FIFA '21 Data Cleaning Challenge

Introduction

A data cleaning challenge was organized in the data tech space by Promise Chinonso. The FIFA data was a messy one. As a participant in this challenge, I used Microsoft Excel for the cleaning. A data dictionary for the project was given which aided in navigating through the cleaning process.

About the Data

The messy data was gotten from Kaggle.com. It had 188979 rows and 77 columns. The columns contained in this dataset were Name, Long Name, photo URL, player URL, Age, OVA, POT, Team, Contract, ID, Height, Weight, foot, BOV, Growth, Joined, Loan Date End, Value, Wage, Release Clause, Attacking, Crossing, Finishing, Heading Accuracy, Short Passing, Volleys, Skill, Dribbling, Curve, IFK Accuracy, Long Passing, Ball Control, Movement, Acceleration, Speed, Agility, Reactions, Balance, Power, Shot Power, Jumping, Stamina, Strength, Long Shots, Mentality, Aggression, Interceptions, Positioning, Vision, Penalties.

Steps took in cleaning the data

The data was cleaned using MS Excel, so the first step in cleaning this data was duplicating it. Duplicating the sheet helps to trace back where you're coming from. It also helps in case a mistake is made, you always have the original data to work with.

Going through the dataset, the things noticed were

Wrong Data Types
Inconsistency with Units (some columns had different measurements embedded in them)
Null Values
Unwanted columns

This data was cleaned by a lot of people and one thing I noticed was some had special characters in their columns. However, in mine, I loaded the data on WPS before excel, so automatically all the special characters were removed before it was moved to Excel.

Columns cleaned

The data had a "Name" column and a "Long Name" column. Most of the names were Italian and as such, they had "A Circumflex (◌̂)". This was going to bring some wrong analysis when insights will be thrown upon. Assuming all names were to be sorted in ascending order (A-Z), names with circumflexes queued behind the letter Z, even the letter A because of the circumflex.

The player Url had the names of the players without circumflexes, the column was split into several others by using "/" as a delimiter to extract the names into First Name and Last Name.

The Player URL

The Playerurl column

The extracted names from the Playerurl.

OVA and POT (Overall Analysis and Players Potential)

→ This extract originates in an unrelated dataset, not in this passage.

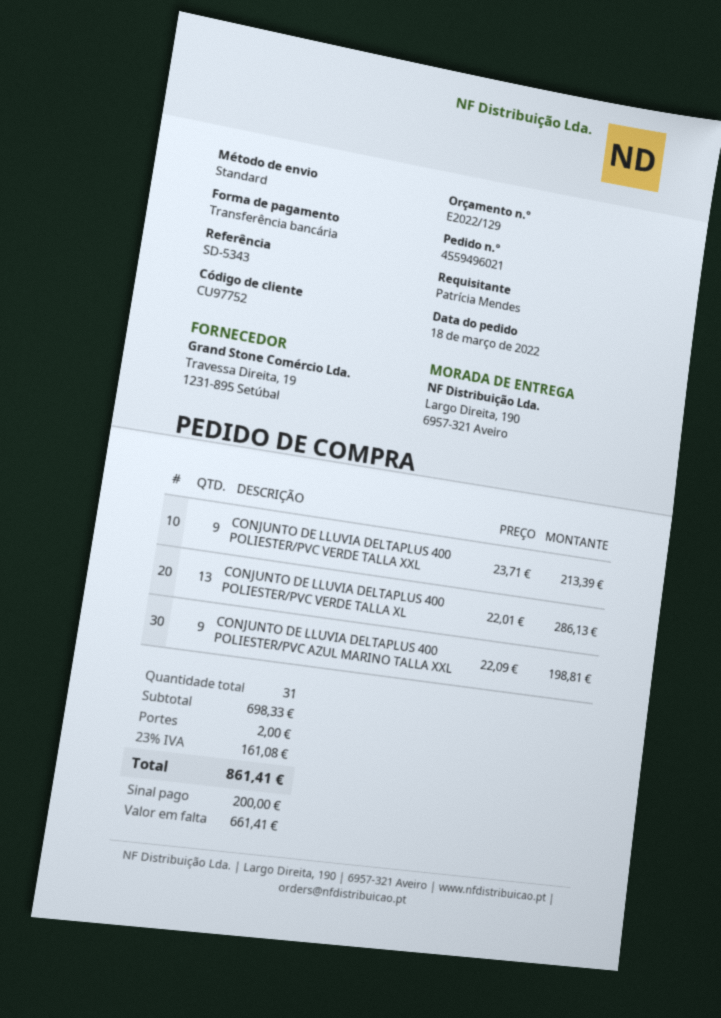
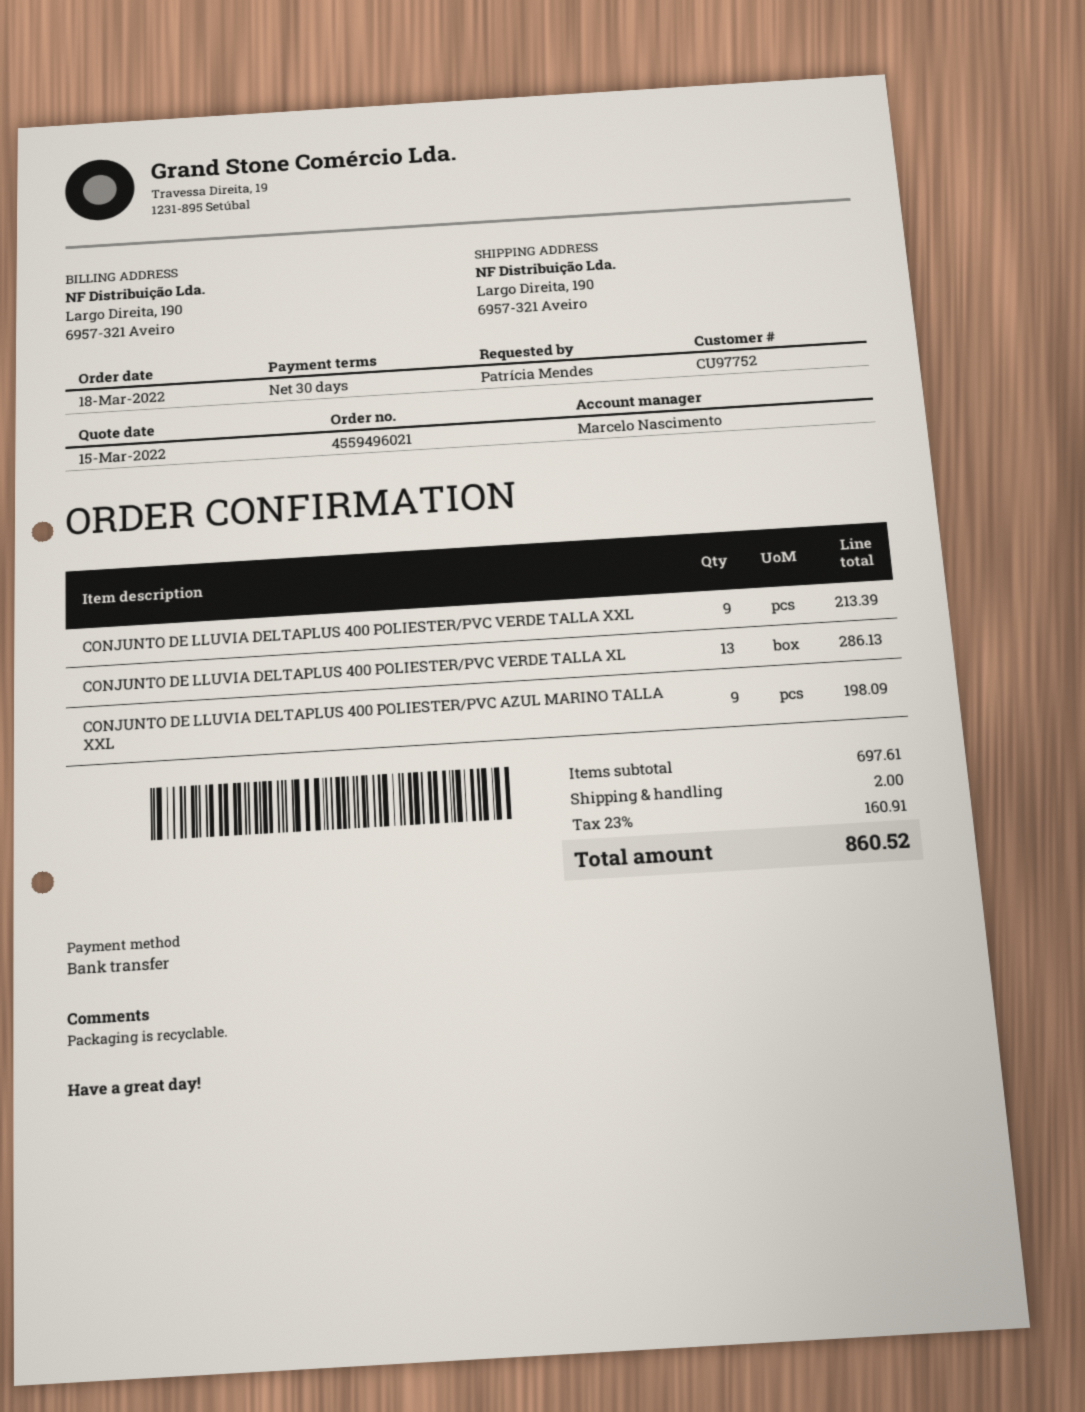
CONJUNTO DE LLUVIA DELTAPLUS 400 POLIESTER/PVC AZUL MARINO TALLA XXL: 9 for 198.81 -> 9 for 198.09
subtotal: 698.33 -> 697.61
tax: 23% = 161.08 -> 23% = 160.91
total: 861.41 -> 860.52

The overall analysis and the player's potential were to be in percentage as stated in the data dictionary, but these columns were in the wrong type format. To fix this I had to standardize the column by changing the data type to Percentage

Age Column

The age column was also in the wrong data type. And since this data is 2 years old, I decided to add "2 years" to make the age up to date.

Age Before

Age After ( Data Type = Number, Age up to date)

Club

The club column consisted of the clubs each player was under, however in entering this column errors were made. The error noticed was there were too many spaces before the club name and a few of the clubs had the number "1" before them. To clean up the spaces I used the Trim and clean function alongside the query to remove the number one.

Club Before

Club After

Height and Weight

These columns were tedious. The Height column had both "cm" and "feets" measurements embedded in the column. The weight column had both "pounds" and "kilogram" measurements. The "feet and inches" were converted to "cm", while the "pounds" were converted to "Kg"

Weight column before

Height column before

Contract

The contract column was a show for when the contract of the player for the club starts and ends. This column had "~" in between two years. This column was split into two "Contract start" and "Contract end" Splitting the column would be a lot easier for analysis. However, some players were "on loan" and some were "free" after the column was split I changed all the "On loan" and "Free" to null

Contract Before

Contract After

Values, Wages, Release Clause

The values, wages and release clause columns had different denominations in them constituting "Millions (M)", "Thousands(K)" and "Tens". To convert all these to their accurate type, I removed the Pounds sign and then multiplied each value by their respective denomination. An IF statement was run to multiply all values ending with "M" in millions and values ending with "K" in thousands.

Query Ran for Values (=IF(Right(cell number,1)="M",left(cell number,len(cell number)-1)*1000000,IF(Right(cell number,1)="K",Left(cell number,len(cell number)-1)*1000""))

This query was adjusted to also suit the wages and Release Clause

Value column before

Release clause before

Value, Wage and Release clause after. After being multiplied their currency was then added

Nationality

The nationality column was in its right state. It needed no cleaning so I proceeded to the next column

Joined

The joined column was the one out of many which were in its correct form and this column states the date each player joined their respective clubs. This column needed no change.

Joined date column

Weak Foot Rating, International reputation, Skill Moves

These columns contained ratings of 1-5. The values in this column had a "star" sign at the back of each. To clean these, the "star" sign which signified the rating was removed

Before

After

Hits

The hits column, quite similar to the wages column had numbers in a different denomination. (In thousands and tens)